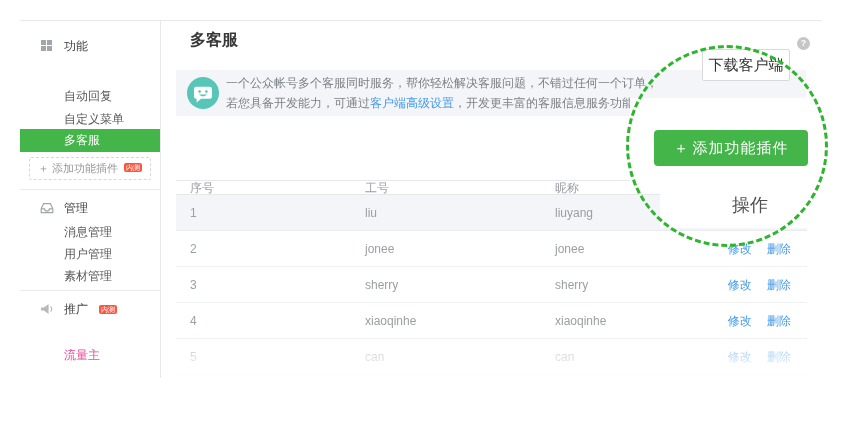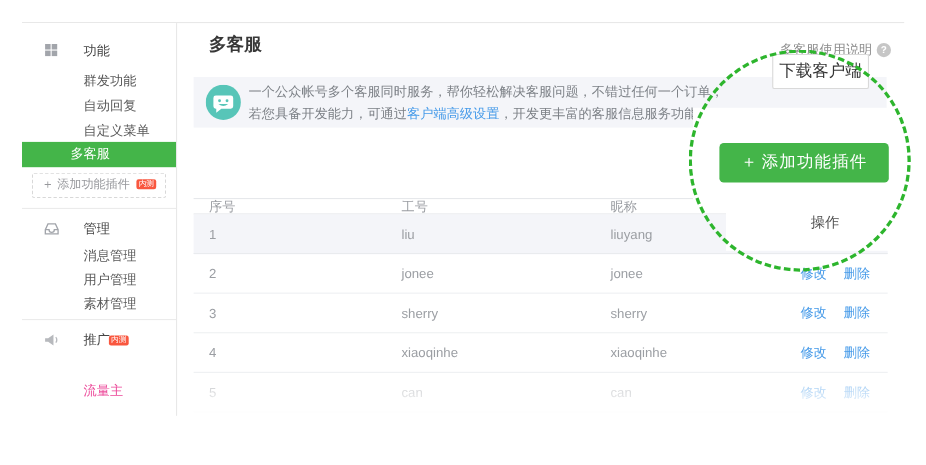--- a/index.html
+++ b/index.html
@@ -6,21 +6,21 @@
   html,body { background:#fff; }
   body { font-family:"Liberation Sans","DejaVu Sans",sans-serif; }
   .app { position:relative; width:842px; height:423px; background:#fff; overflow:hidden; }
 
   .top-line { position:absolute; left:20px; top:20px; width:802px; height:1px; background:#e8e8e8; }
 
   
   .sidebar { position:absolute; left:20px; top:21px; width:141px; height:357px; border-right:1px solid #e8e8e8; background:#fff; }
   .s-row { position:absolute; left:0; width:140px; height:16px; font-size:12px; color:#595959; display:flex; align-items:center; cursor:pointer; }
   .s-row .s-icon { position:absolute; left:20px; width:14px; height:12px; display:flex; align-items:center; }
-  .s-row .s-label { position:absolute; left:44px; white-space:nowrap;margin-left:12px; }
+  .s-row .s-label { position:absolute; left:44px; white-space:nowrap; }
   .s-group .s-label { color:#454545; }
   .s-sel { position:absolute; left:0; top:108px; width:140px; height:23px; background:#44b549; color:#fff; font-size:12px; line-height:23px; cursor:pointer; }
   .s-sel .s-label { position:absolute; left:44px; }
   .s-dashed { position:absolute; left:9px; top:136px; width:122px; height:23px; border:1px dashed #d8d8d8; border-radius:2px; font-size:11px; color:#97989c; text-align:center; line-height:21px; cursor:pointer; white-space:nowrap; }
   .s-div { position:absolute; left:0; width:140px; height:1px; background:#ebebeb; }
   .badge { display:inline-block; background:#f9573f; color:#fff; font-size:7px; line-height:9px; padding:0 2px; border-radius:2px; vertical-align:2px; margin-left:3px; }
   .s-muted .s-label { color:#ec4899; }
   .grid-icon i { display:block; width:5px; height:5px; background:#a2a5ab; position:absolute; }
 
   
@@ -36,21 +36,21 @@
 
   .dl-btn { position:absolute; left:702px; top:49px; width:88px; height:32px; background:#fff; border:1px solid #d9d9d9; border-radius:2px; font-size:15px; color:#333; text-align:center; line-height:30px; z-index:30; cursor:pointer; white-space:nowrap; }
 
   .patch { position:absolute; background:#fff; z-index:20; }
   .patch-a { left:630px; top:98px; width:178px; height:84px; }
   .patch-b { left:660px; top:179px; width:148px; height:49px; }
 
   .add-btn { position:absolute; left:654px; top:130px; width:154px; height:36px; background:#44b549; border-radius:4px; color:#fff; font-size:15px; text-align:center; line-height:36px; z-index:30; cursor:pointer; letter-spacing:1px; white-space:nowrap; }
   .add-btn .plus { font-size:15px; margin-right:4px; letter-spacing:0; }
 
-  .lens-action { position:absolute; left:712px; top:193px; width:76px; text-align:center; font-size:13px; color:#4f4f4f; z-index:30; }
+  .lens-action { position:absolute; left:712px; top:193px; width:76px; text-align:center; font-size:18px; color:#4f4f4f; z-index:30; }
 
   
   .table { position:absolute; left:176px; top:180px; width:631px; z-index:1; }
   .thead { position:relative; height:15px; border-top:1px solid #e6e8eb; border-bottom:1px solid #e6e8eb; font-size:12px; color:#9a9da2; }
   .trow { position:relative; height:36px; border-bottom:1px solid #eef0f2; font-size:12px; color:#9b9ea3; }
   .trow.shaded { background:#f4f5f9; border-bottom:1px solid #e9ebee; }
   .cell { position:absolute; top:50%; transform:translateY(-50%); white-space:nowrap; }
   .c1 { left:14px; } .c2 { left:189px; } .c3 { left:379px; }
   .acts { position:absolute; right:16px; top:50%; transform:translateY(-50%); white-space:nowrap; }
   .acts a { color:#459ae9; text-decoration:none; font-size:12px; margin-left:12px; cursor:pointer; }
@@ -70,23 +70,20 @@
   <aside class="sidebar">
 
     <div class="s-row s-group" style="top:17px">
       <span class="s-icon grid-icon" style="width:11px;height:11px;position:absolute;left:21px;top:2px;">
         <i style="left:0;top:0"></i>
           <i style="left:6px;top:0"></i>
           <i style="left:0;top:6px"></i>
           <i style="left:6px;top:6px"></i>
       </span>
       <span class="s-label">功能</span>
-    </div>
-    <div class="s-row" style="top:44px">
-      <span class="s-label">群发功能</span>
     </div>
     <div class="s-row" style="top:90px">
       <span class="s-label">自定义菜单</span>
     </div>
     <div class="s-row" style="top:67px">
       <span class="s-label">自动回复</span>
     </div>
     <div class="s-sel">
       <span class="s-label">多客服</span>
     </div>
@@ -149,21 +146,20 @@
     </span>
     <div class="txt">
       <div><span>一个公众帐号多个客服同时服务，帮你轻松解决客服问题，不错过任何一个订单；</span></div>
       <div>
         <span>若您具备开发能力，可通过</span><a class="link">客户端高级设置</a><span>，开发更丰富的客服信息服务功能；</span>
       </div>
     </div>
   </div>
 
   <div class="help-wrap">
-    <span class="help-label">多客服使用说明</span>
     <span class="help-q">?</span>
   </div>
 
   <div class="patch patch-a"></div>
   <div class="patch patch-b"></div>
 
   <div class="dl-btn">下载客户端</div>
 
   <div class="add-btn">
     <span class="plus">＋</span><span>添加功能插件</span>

::::::::::

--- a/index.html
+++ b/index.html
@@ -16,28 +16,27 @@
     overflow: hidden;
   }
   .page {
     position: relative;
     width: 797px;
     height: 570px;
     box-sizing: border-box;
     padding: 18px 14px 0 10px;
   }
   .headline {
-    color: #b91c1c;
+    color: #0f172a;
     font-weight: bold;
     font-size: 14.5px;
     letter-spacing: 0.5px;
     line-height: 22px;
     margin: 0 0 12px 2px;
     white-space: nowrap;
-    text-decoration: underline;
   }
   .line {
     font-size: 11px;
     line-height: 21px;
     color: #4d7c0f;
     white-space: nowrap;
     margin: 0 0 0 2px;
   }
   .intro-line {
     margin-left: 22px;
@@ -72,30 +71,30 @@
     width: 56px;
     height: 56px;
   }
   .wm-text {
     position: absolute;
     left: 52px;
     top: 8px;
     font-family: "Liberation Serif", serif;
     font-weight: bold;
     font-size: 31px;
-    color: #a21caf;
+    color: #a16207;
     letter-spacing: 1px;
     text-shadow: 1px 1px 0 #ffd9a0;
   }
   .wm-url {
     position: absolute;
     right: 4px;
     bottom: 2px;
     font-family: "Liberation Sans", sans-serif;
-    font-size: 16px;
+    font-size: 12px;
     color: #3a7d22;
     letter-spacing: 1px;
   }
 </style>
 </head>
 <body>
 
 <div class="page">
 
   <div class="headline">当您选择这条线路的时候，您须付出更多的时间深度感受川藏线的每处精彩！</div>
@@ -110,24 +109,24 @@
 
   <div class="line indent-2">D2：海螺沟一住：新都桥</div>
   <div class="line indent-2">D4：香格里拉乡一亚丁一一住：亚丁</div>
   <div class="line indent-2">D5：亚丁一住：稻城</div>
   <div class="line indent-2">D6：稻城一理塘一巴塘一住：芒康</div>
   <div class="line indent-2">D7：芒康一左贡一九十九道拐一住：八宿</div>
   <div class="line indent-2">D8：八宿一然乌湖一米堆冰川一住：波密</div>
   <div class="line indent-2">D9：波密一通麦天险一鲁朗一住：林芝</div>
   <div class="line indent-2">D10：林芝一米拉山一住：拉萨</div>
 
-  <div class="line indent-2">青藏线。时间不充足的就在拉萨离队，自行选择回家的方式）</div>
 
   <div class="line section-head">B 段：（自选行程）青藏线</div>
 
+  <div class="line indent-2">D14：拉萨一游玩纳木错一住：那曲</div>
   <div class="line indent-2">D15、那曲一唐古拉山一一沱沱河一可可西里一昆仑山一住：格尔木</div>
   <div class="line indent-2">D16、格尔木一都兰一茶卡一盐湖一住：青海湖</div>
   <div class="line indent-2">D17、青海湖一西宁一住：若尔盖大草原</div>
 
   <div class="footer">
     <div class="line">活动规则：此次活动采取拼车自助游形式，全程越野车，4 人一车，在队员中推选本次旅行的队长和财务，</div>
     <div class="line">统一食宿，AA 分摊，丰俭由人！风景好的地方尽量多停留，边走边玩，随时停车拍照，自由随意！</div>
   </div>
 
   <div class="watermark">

::::::::::

What you will do: Each line above that contains the word "bottom" must be copied.

Exercise solution:
   .thead { position:relative; height:15px; border-top:1px solid #e6e8eb; border-bottom:1px solid #e6e8eb; font-size:12px; color:#9a9da2; }
   .trow { position:relative; height:36px; border-bottom:1px solid #eef0f2; font-size:12px; color:#9b9ea3; }
   .trow.shaded { background:#f4f5f9; border-bottom:1px solid #e9ebee; }
     bottom: 2px;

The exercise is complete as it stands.